Dal 1994 un’era politica fuori dagli schemi

Eletto per la prima volta nel 1994, in piena frattura con la Prima Repubblica, Gentilini ha rappresentato il primo grande esperimento amministrativo della Lega Nord in Veneto. La sua leadership ha ispirato generazioni di sindaci padani. Rimasto in carica fino al 2013, ha saputo imprimere un’impronta personale, carismatica e controversa al governo della città, definendosi “al servizio del mio popolo”.

Una vita di provocazioni e polemiche

Uomo fuori dagli schemi, Gentilini è stato amato e odiato. Amatissimo dal suo elettorato, detestato dalle opposizioni per uscite spesso offensive: frasi contro immigrati, rom, comunità omosessuale, disegni di teschi agli incroci pericolosi e panchine rimosse per evitare che vi si sedessero stranieri. La sua comunicazione era brutale, talvolta al limite del razzismo, ma efficace. Una figura che ha spesso messo in difficoltà anche la sua stessa Lega, incapace di contenerne la dirompenza.

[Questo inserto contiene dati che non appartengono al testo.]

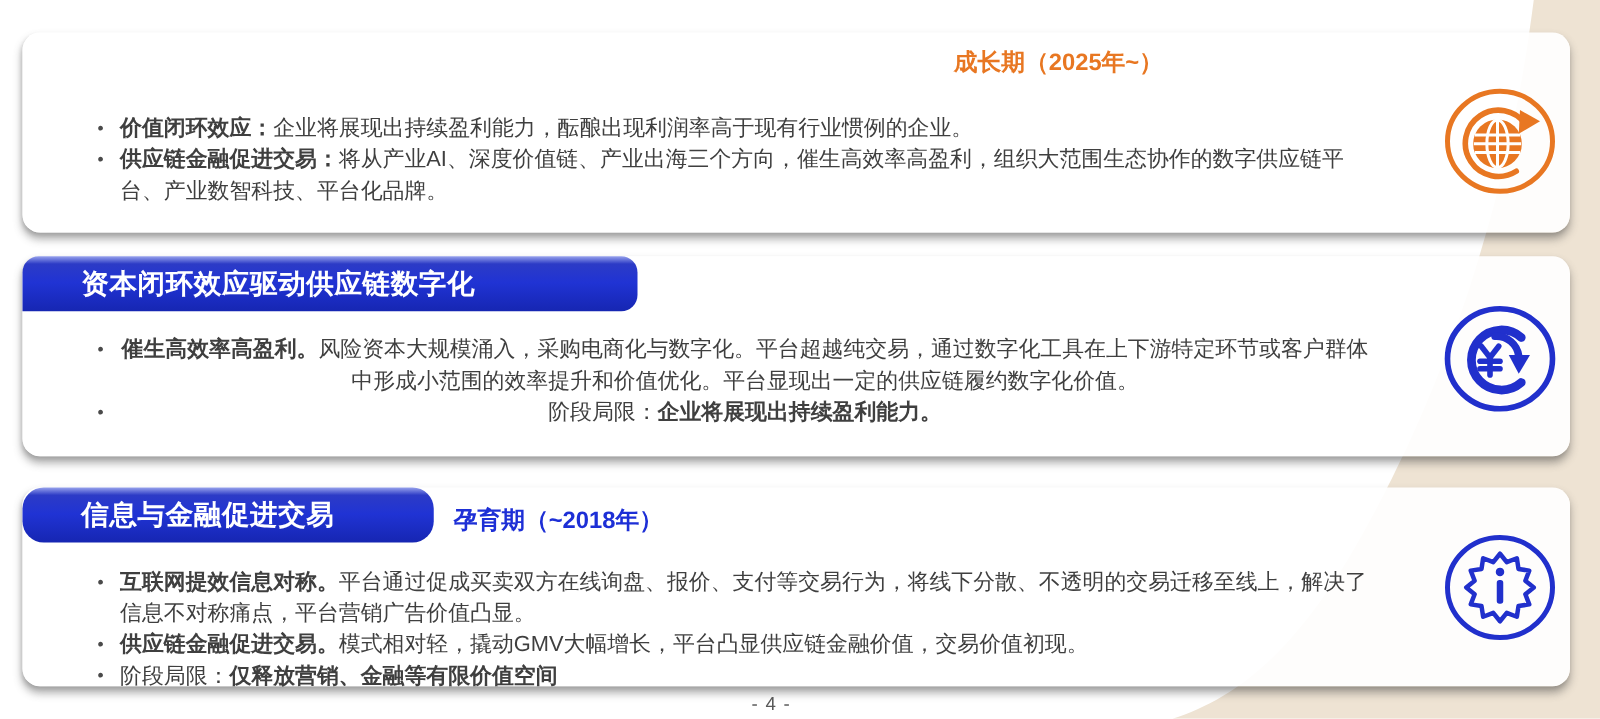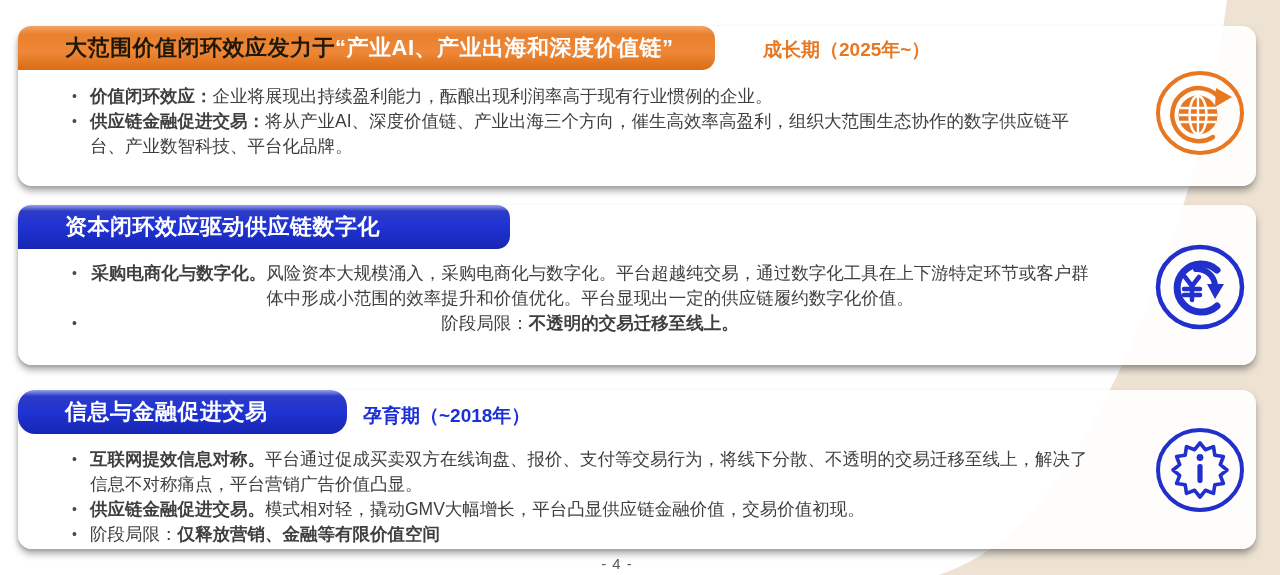"大范围价值闭环效应发力于“产业AI、产业出海和深度价值链”" div.banner { html: <div> <span><span>大范围价值闭环效应发力于</span><span>“产业AI、产业出海和深度价值链”</span></span> </div> -> none }
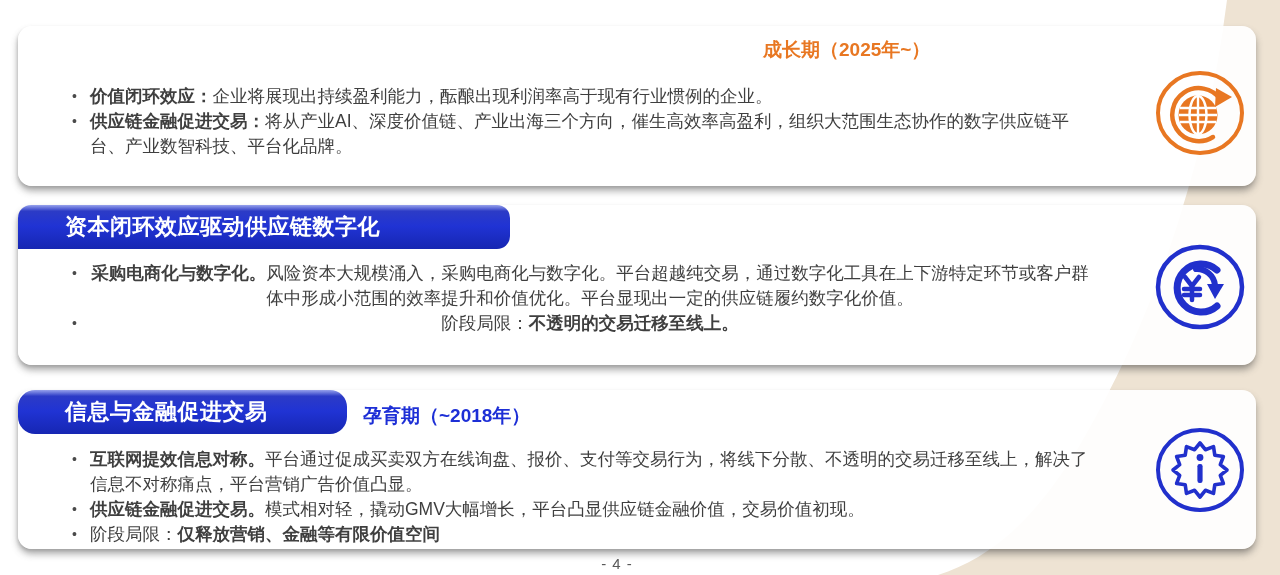"价值闭环效应：企业将展现出持续盈利能力，酝酿出现利润率高于现有行业惯例的企业。" ul.bullets { margin: 2px -> 8px }
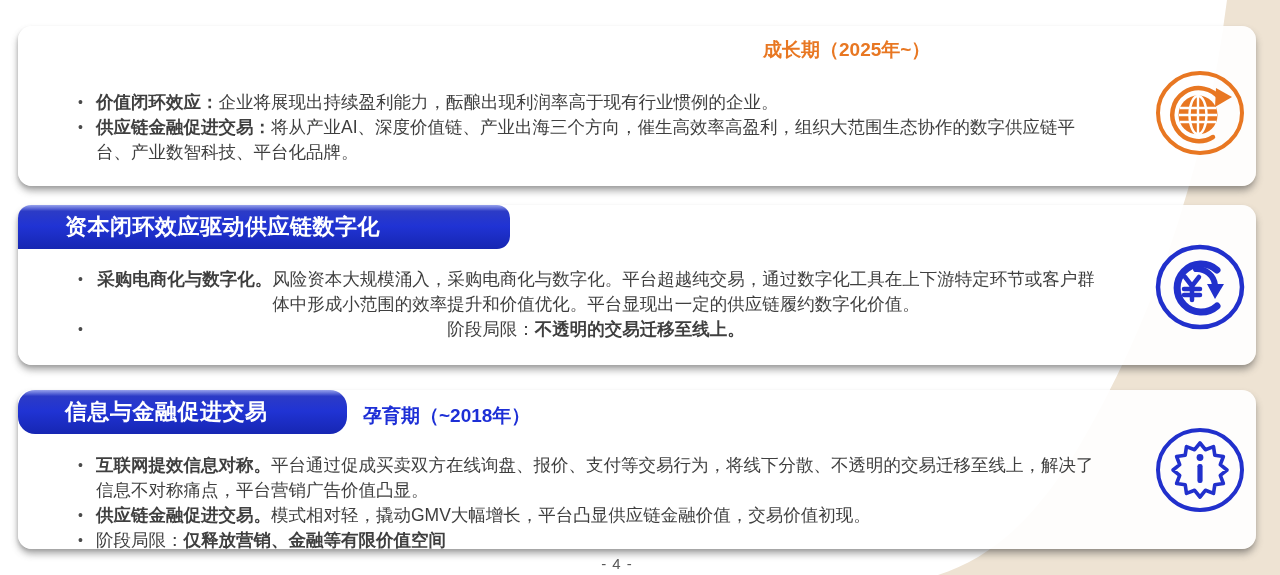"采购电商化与数字化。" span.b { text: 采购电商化与数字化 -> 催生高效率高盈利 }
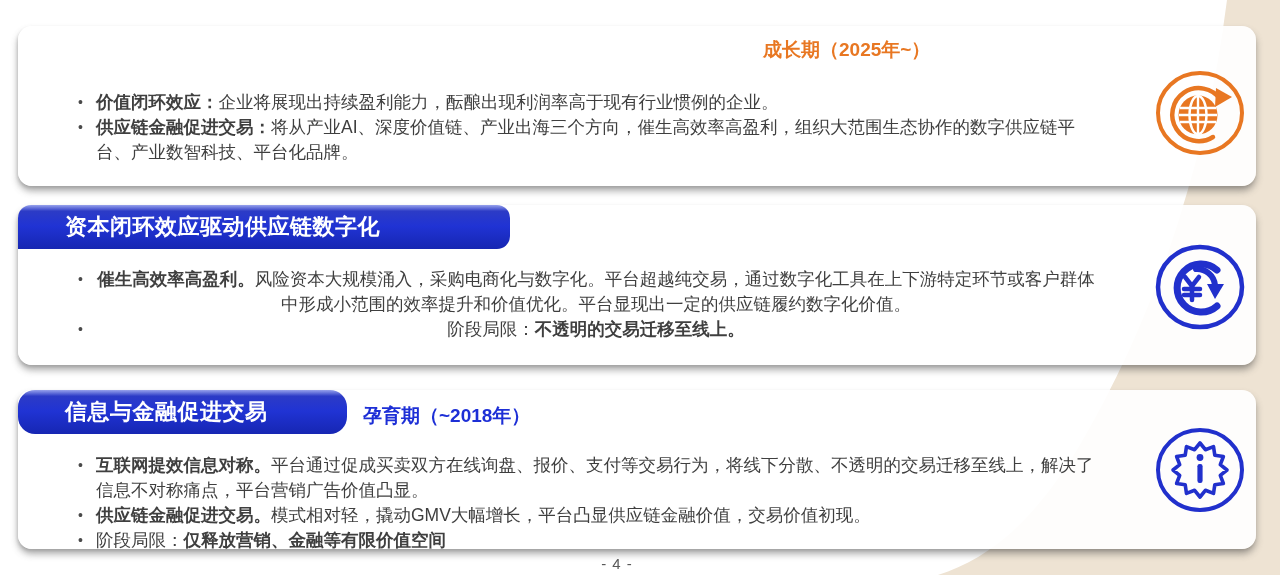"不透明的交易迁移至线上。" span.b { text: 不透明的交易迁移至线上 -> 企业将展现出持续盈利能力 }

L’ultimo capitolo di una vita sorprendente

Nel 2017 ha perso la moglie, e l’anno successivo, a 89 anni, si è risposato. Un uomo che non ha mai smesso di sorprendere, nel bene e nel male. Sempre fedele alla sua immagine, sempre diretto, spesso divisivo, ma instancabile e coerente con il proprio sentire.

Il cordoglio delle istituzioni

Tra i primi a ricordarlo, Luca Zaia, presidente del Veneto: «È stato un grande amministratore, ha saputo intercettare i sentimenti del popolo. Ha fatto la storia di Treviso e del Veneto». Lorenzo Fontana, presidente della Camera, ha parlato di «dedizione totale alla città». Il sindaco di Treviso, Mario Conte, ha espresso il dolore dell’intera comunità: «Il nostro Leone è andato avanti. Ha scritto la storia».